Rakometsi v Rakometsi (C of A (CIV) 27 of 5) [2006] LSCA 23 (20 October 2006)



C of A (CIV) 27/05





IN THE COURT OF APPEAL OF LESOTHO




In the matter between




MOJALEFA RAKOMETSI APPELLANT



and



SELLO RAMOKETSI RESPONDENT





CORAM : M.M. RAMODIBEDI J.A

M.E. KUMLEBEN J.A.

A.M. HLAJOANE J





SUMMARY



Appeal from a judgment of a subordinate court to the High Court, and a further appeal to the Court of Appeal without the necessary leave in terms of sec 17 of the Court of Appeal Act, 1978. Its provisions are mandatory and in the absence of compliance, appeal struck from the roll.



JUDGMENT




KUMLEBEN J.A. :



  1. This matter presently before us on appeal was initiated in the subordinate court, Maseru. The respondent, as plaintiff, claimed an order ejecting the appellant from certain premises in Maseru. The right to such occupation was disputed by the appellant. The matter came before Mrs K.M. Maputsoe. The claim was upheld in favour of respondent : an order for ejectment was granted with costs.


2. Next the case was heard on appeal in the High Court. After argument Mofolo J made an order that was in the nature of a declarator and reads as follows:


In the result, sites in dispute are the property of the plaintiff [respondent] as heir to the estates of both his father and his uncle Makalo except the property on which a café stands as this site and all that goes with it is the property of the defendant by reason of the said Makalo being indebted to the defendant.


As both the defendant and the plaintiff have succeeded and failed, there will be no order as to costs.”



In the subordinate court the right to occupancy, and hence the question of ejectment, did turn on a finding as to which of the parties had inherited the premises. The judgment of the learned judge does not give an explicit answer in this regard and the order may give rise to problems of interpretation or implementation. However, for present purposes this order can be construed as partial success on appeal.

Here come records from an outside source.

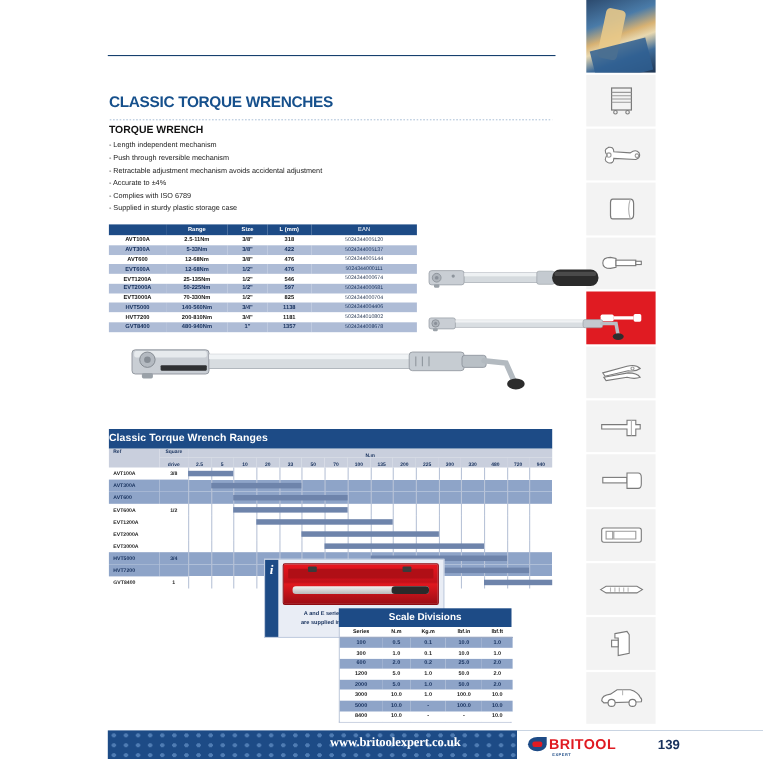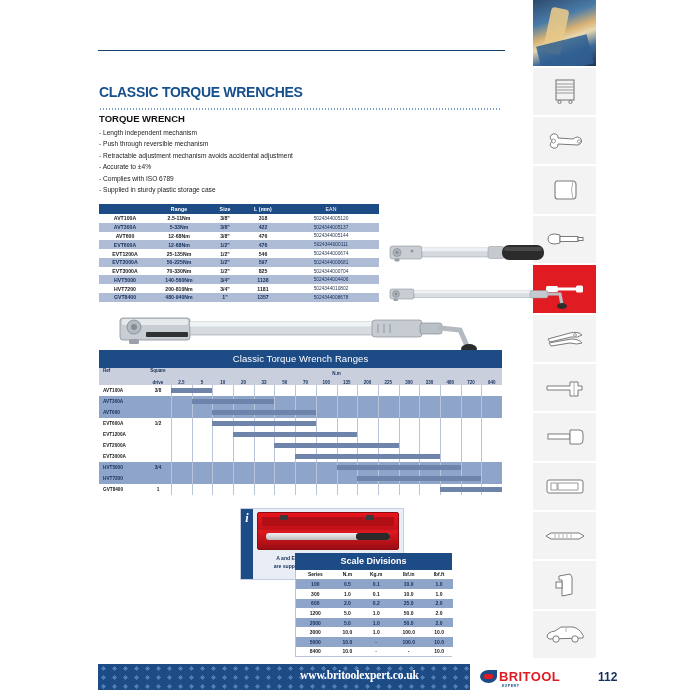--- a/index.html
+++ b/index.html
@@ -119,9 +119,10 @@
     width: 403px;
   }
   .ranges-head {
-    background:#1d4b86; color:#fff; text-align:center;
-    font-weight:normal; font-size:9.5px; padding:3px 0 3.5px 0;
+    background:#1d4b86; color:#fff; text-align:left;
+    font-weight:bold; font-size:9.5px; padding:3px 0 3.5px 0;
     letter-spacing:.1px;
+    margin-top:40px;
   }
   .ranges-body { position:relative; background:#fff; }
   table.rng { border-collapse:collapse; width:403px; font-size:4.6px; }

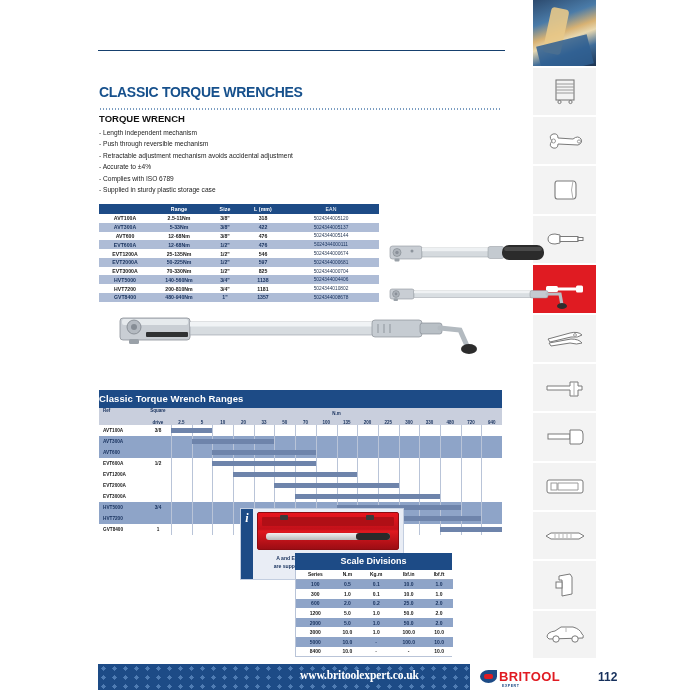--- a/index.html
+++ b/index.html
@@ -192,7 +192,7 @@
 
   
   #scale {
-    position:absolute; left:295px; top:553px; width:157px;
+    position:absolute; left:308px; top:553px; width:157px;
   }
   .scale-head {
     background:#1d4b86; color:#fff; text-align:center;

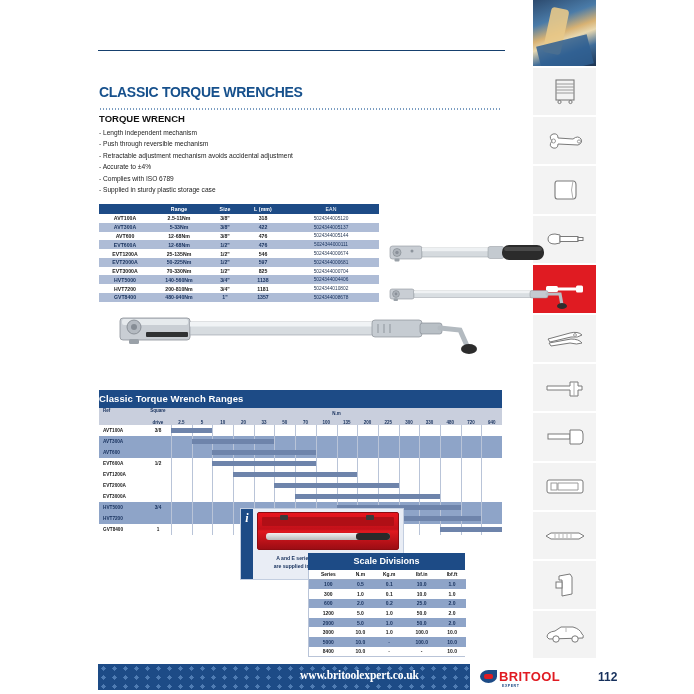--- a/index.html
+++ b/index.html
@@ -902,7 +902,7 @@
         <span class="brand">BRITOOL</span>
         <span class="expert">EXPERT</span>
       </div>
-      <div class="pageno">112</div>
+      <div class="pageno">139</div>
     </div>
   </div>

  1. The appellant elected to take the matter further. He noted an appeal to this court against the High Court decision and sought to prosecute it. At the hearing before us Mr Thoahlane appeared for the appellant and Mr Ntlhoki for the respondent.


  1. At the outset Mr Thoahlane was asked whether this court has jurisdiction to hear this second appeal having regard to the provisions of section 17 of the Court of Appeal Act, 10 of 1978. It reads as follows:


17. Any person aggrieved by any judgment of the High Court in its civil appellate jurisdiction may appeal to the Court with the leave of the Court or upon the certificate of the Judge who heard the appeal on any ground of appeal which involves a question of law but not on a question of fact.”




Counsel acknowledged that there had not been compliance with this section: no leave from this court had been sought nor had the required certificate been obtained.


4. Counsel, however, in the first place submitted that the provisions of section 17 were not mandatory: that we have in effect a discretion to disregard the requirements of section 17. But the wording of the section is plainly peremptory and conforms to the accepted principle that there should be only one appeal as of right.


  1. Alternatively - and similarly it would seem – counsel’s request for an indulgence amounted to an impromtu application for condonation for failure to obtain the necessary leave or certificate. Rule 8(2) of the rules of this court does provide for condonation. It, however, requires a substantive application on notice of motion to - in this case - the respondent and implicitly an explanation on the part of the appellant for not having complied with section 17. No such application is before us.


  1. Reverting to section 17 and its concluding reference to “any ground of appeal which involves a question of law but not on a question of fact” (Emphasis added.), Mr Thoahlane conceded that a pre-requisite when leave is sought from this court or from the judge of the High Court is that the question must be one of law. Counsel was then referred to the grounds of appeal as formulated with reference to both the appeal from the subordinate court and from the High Court. He was unable to point to any of the grounds that amounted to a question of law. Should this be the case it is in itself a reason for not entertaining the appeal (cf. LELUMA v R 1980-1984 LAC 55). But in fairness it must be said that it was obvious that counsel had not given this question due consideration. For this reason it need not be further examined and is not a ground for our decision in this appeal. It is, however, a question that deserves deliberation should any application for condonation still be contemplated.


7. In the result the appeal must be struck from the roll with costs and it is so ordered.

__________________

M.E. KUMLEBEN

JUDGE OF APPEAL



I agree ___________________

M.M. RAMODIBEDI

JUDGE OF APPEAL


________________

I agree A.M. HLAJOANE

JUDGE





Delivered at Maseru this 20th day of October 2006.